> Requirement:
After locating the line containing "(730, 420) none", transcribe that line and all following lines exactly, stopping only at the end of the records.

==== The data

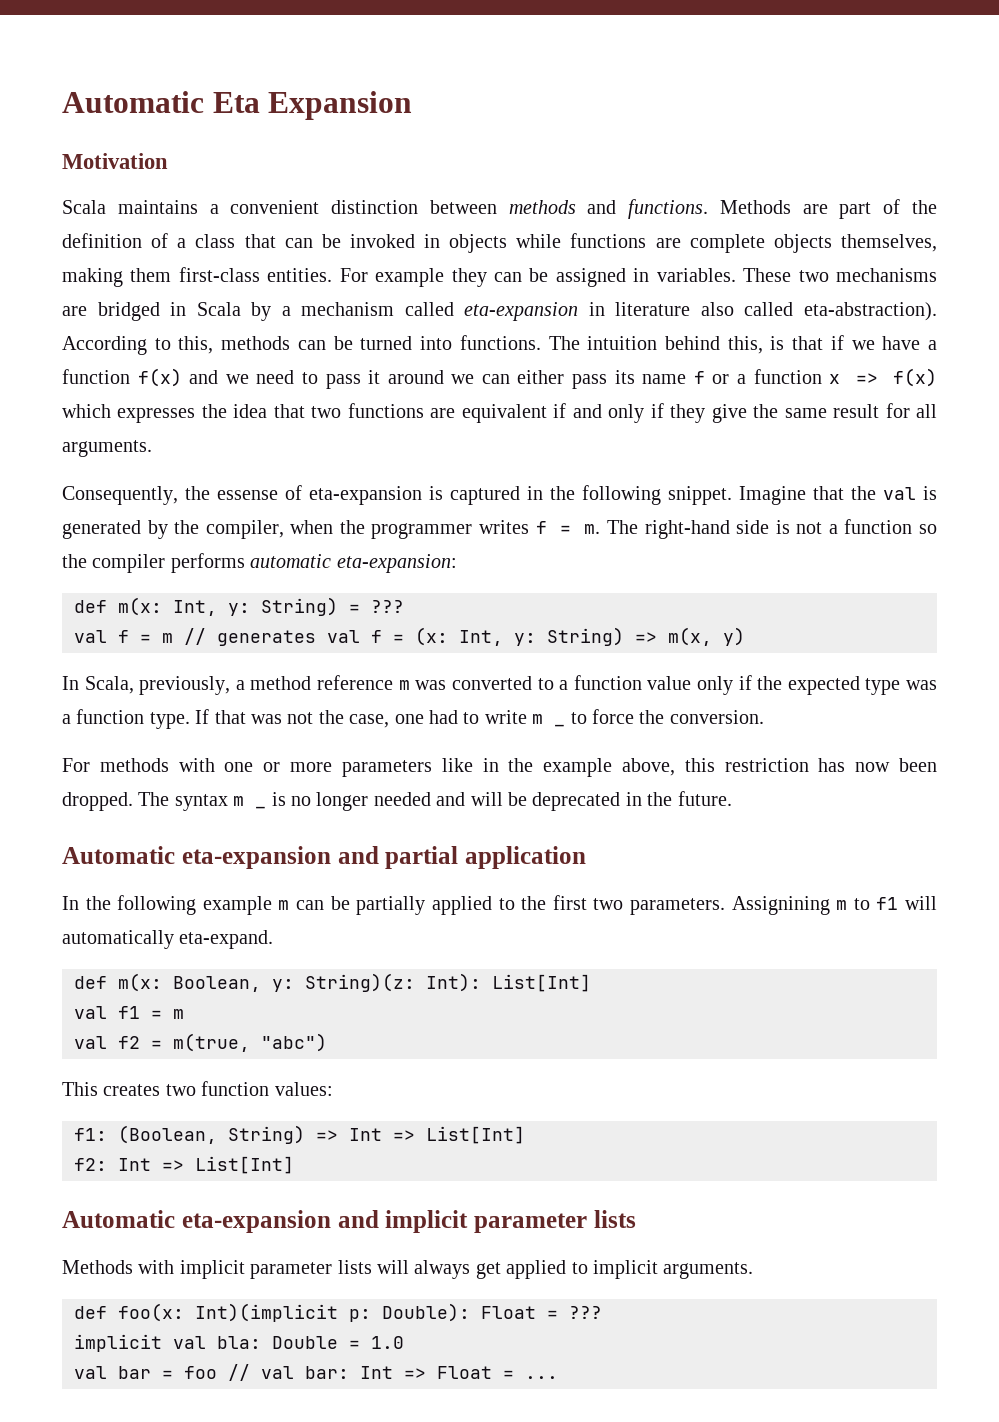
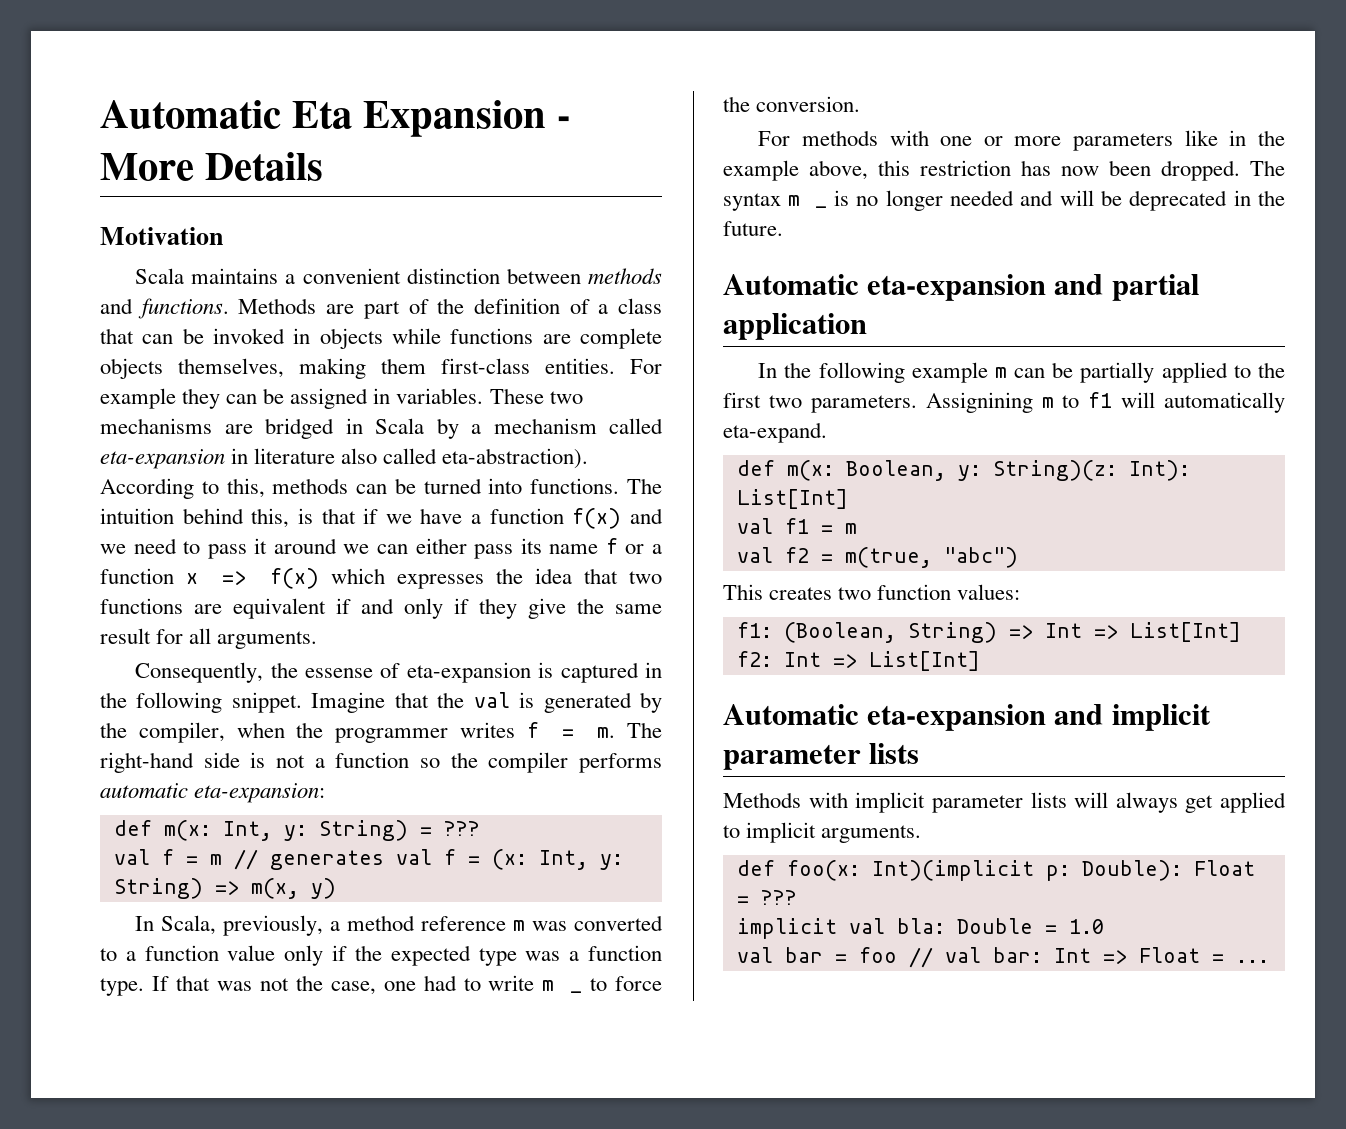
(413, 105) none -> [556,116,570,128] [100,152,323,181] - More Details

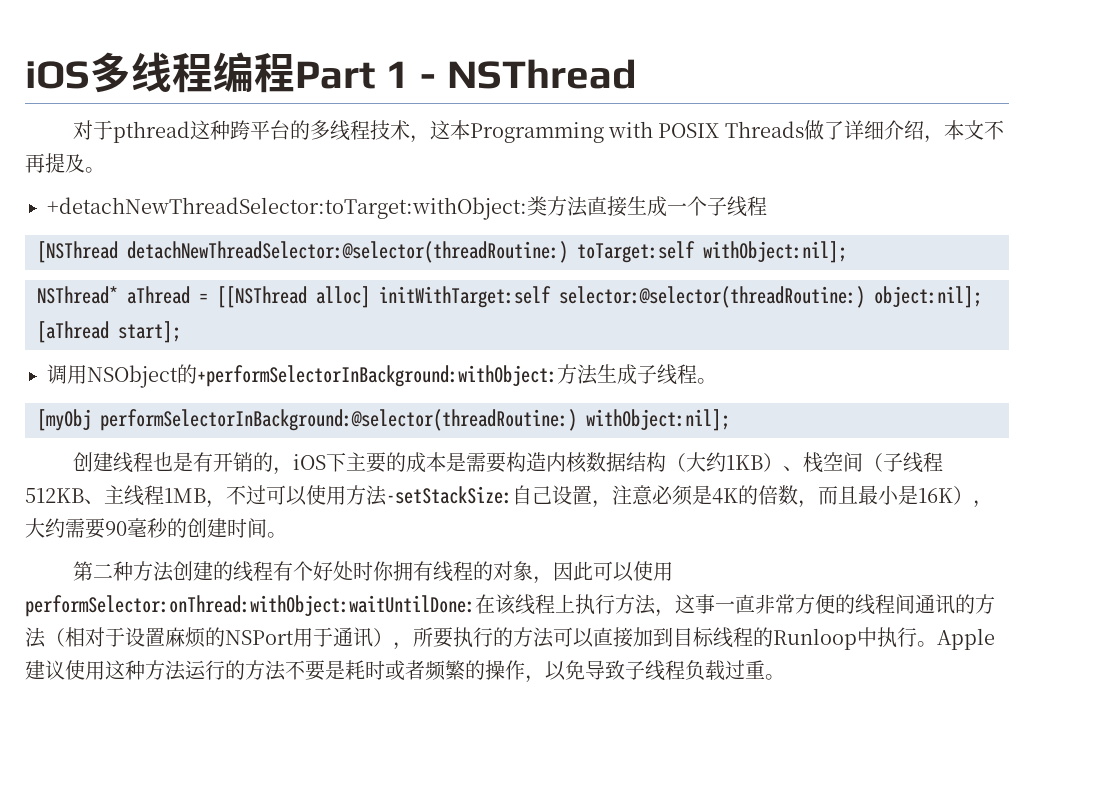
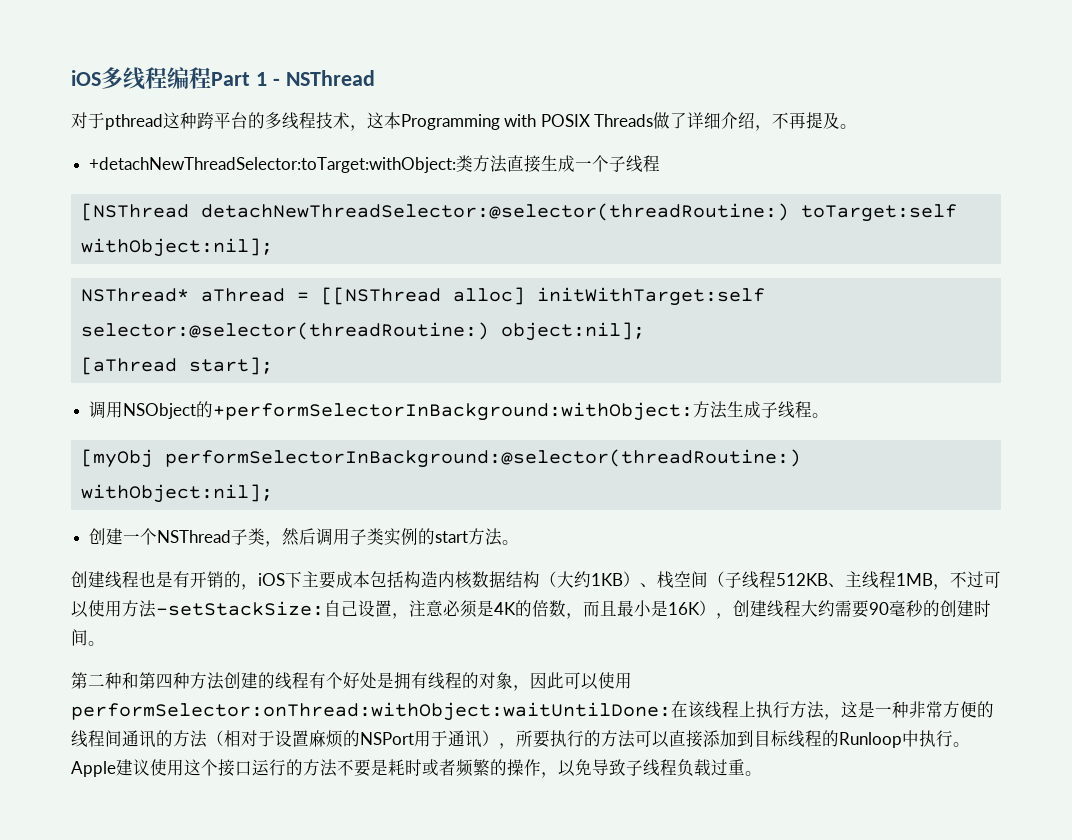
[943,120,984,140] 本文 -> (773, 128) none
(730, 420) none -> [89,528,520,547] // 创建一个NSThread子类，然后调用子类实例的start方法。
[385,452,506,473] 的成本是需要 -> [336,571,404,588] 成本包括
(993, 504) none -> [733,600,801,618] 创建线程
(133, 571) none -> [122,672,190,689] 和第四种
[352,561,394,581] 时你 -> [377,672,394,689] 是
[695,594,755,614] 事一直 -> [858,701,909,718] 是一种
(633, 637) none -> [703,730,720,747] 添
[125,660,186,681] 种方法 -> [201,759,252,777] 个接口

========

> Answer space:
(730, 420) none -> [89,528,520,547] // 创建一个NSThread子类，然后调用子类实例的start方法。
[385,452,506,473] 的成本是需要 -> [336,571,404,588] 成本包括
(993, 504) none -> [733,600,801,618] 创建线程
(133, 571) none -> [122,672,190,689] 和第四种
[352,561,394,581] 时你 -> [377,672,394,689] 是
[695,594,755,614] 事一直 -> [858,701,909,718] 是一种
(633, 637) none -> [703,730,720,747] 添
[125,660,186,681] 种方法 -> [201,759,252,777] 个接口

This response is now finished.